There are numerous factors to consider in the process of splitting assets and the outcome isn’t always a simple 50/50 divide. There is usually a four part process involved:
1. The asset pool is identified
The first step in dividing assets in divorce is to identify and value all assets, liabilities, and financial resources. This can include anything of value including real estate, cars, savings, superannuation, and inheritance.
2. Financial and non-financial contributions are considered
Once the parties’ asset pool is determined, the financial and non-financial contributions to the asset pool are considered; financial contributions can be easier to quantify whereas non-financial contributions, which include homemaking, parenting, and personal exertions toward property improvements, can be slightly more difficult to quantify.
3. Future needs of both parties are assessed
Once these factors are considered, the future needs of the parties needs to be calculated. The court will consider essential adjustments that are needed, including circumstances where support of children may impact a parent’s income, and where there is a significant disparity in income and employment prospects.
4. The ‘just and equitable’ test is performed
The final step in splitting assets in a divorce is for the court to consider the practical effect of the proposed property settlement, whether the outcome is ‘just and equitable’ and does not leave one party at a disadvantage.
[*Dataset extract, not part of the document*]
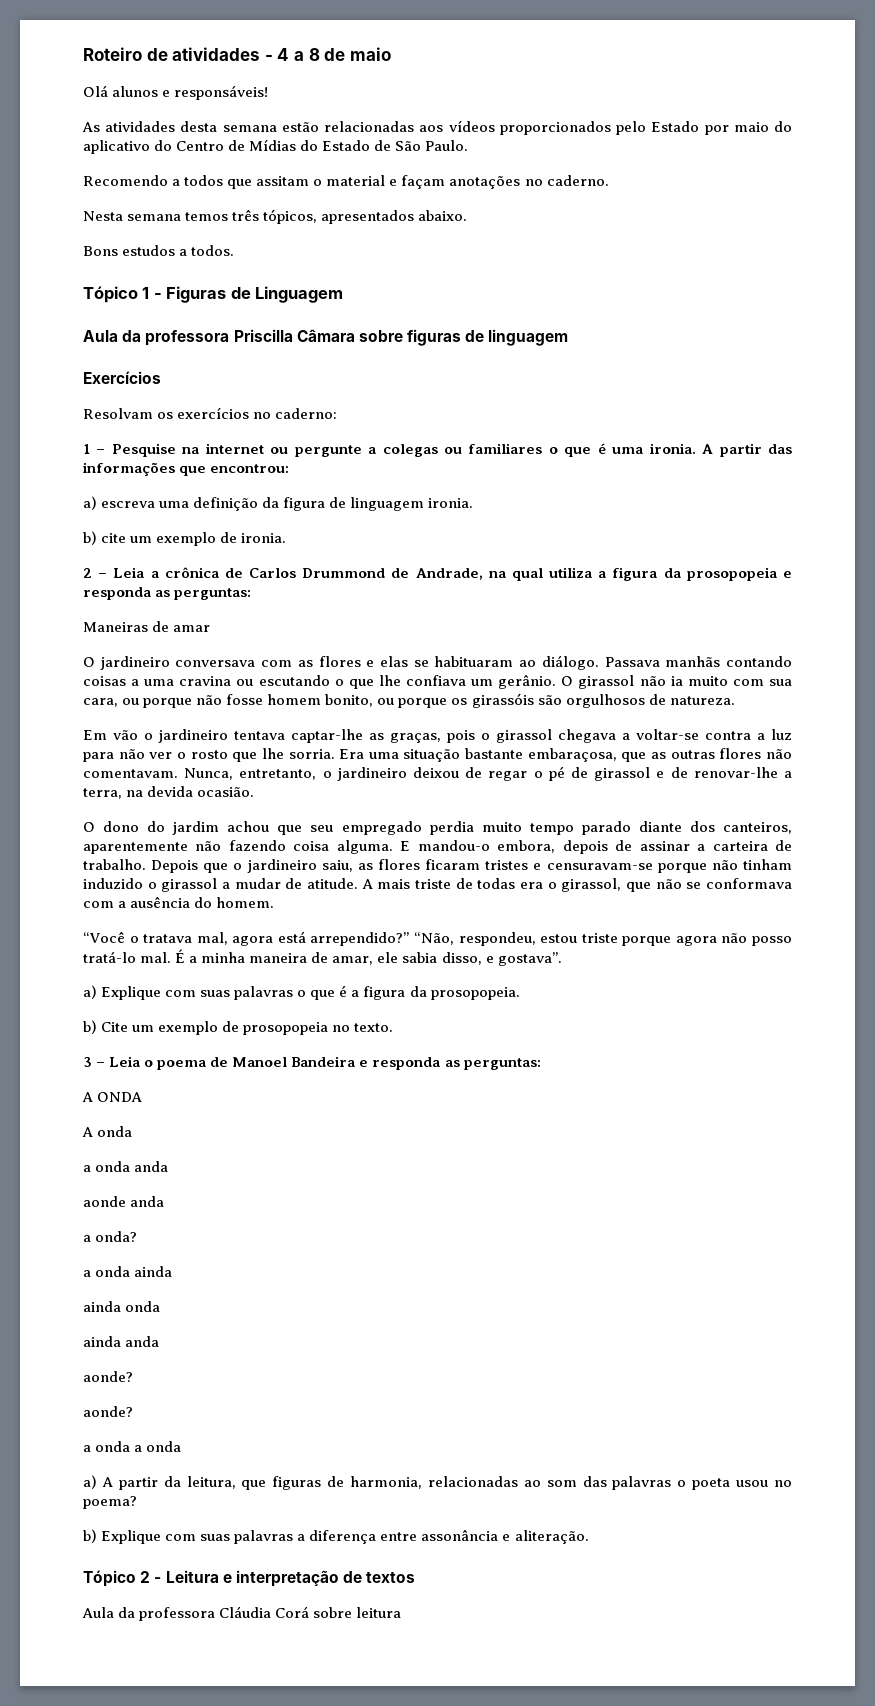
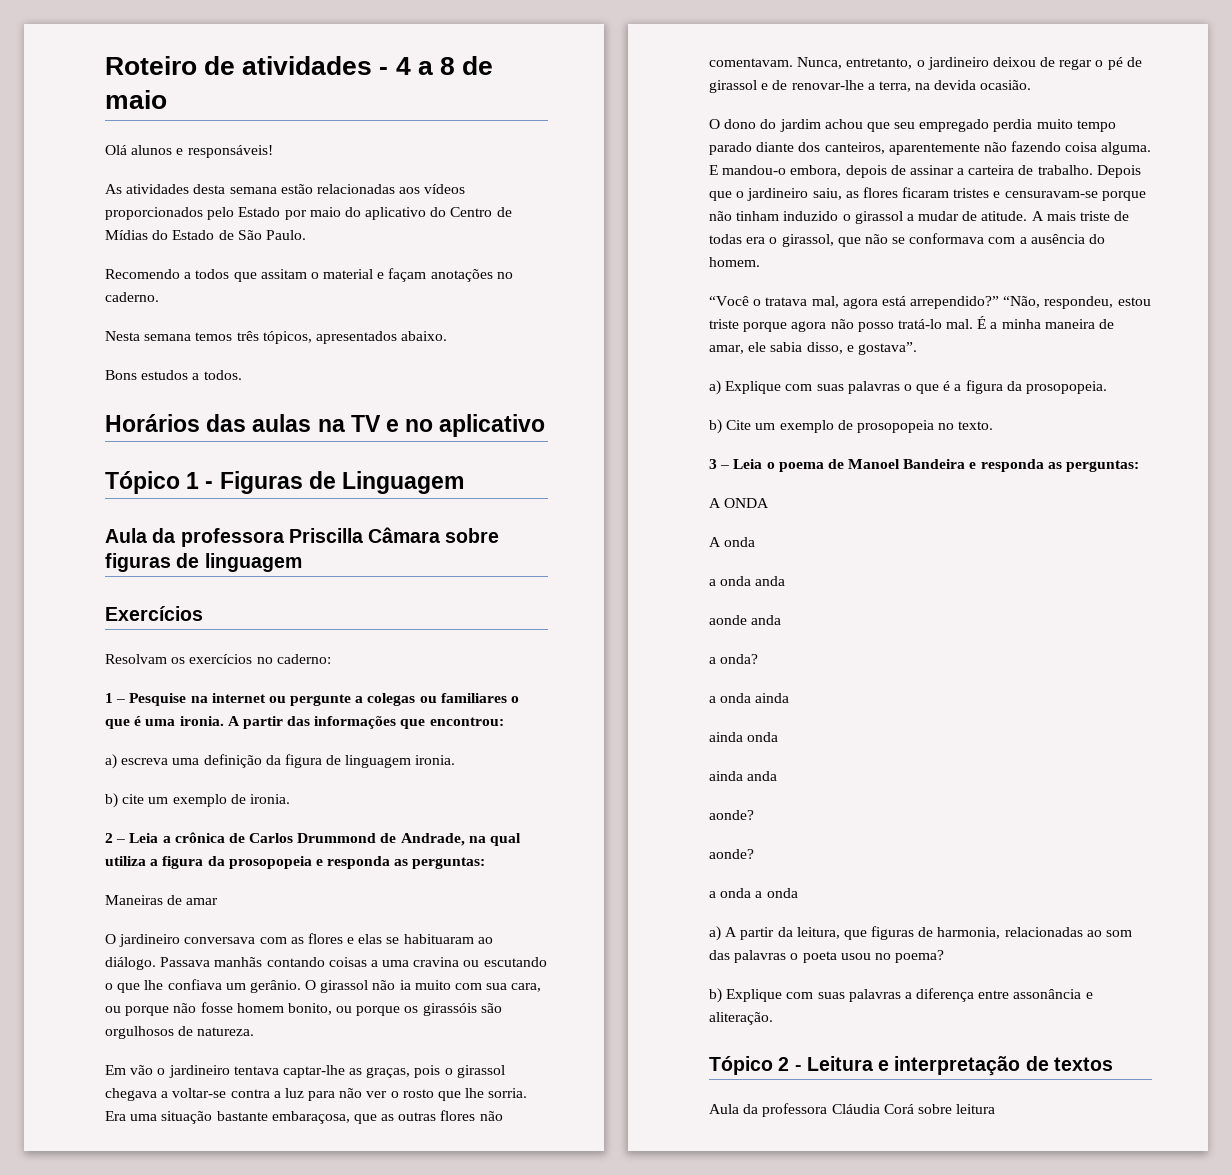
+ Horários das aulas na TV e no aplicativo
What assets are considered?
All property, whether jointly or individually owned at the date of the agreement or Court Order, is considered part of the asset and liability pool.
Full and frank disclosure is a pre-action step required. The duty of disclosure allows the parties to gain an understanding of the financial position of the property pool and confirm the existence of assets, liabilities and financial resources owned by the parties.
The value of the assets and liabilities should be recorded at the date of the agreement NOT the date of separation. If a value cannot be agreed for assets, such as real estate or jewellery, an independent valuation should be obtained. Members of Commonwealth Superannuation Funds should also obtain valuations of their entitlements for family law purposes.
The assets and liabilities that will be taken into consideration in a property settlement, include but are not limited to:
- Real property (such as the relationship home, investment properties, or a farm)
- Personal property (such as savings, vehicles, boats, and shares)
- Trusts
- Inheritances
- Businesses
- Superannuation
- Pets
- Liabilities including mortgages, personal loans, business loans, or credit card debt
What assets cannot be split in a divorce?
The assets and liabilities, that are not generally taken into consideration in a property settlement include:
Real property held as tenants in common;
Property owned by third parties; and
Superannuation entitlements less than $5,000.
However, the exclusion of such assets will depend on your individual circumstances.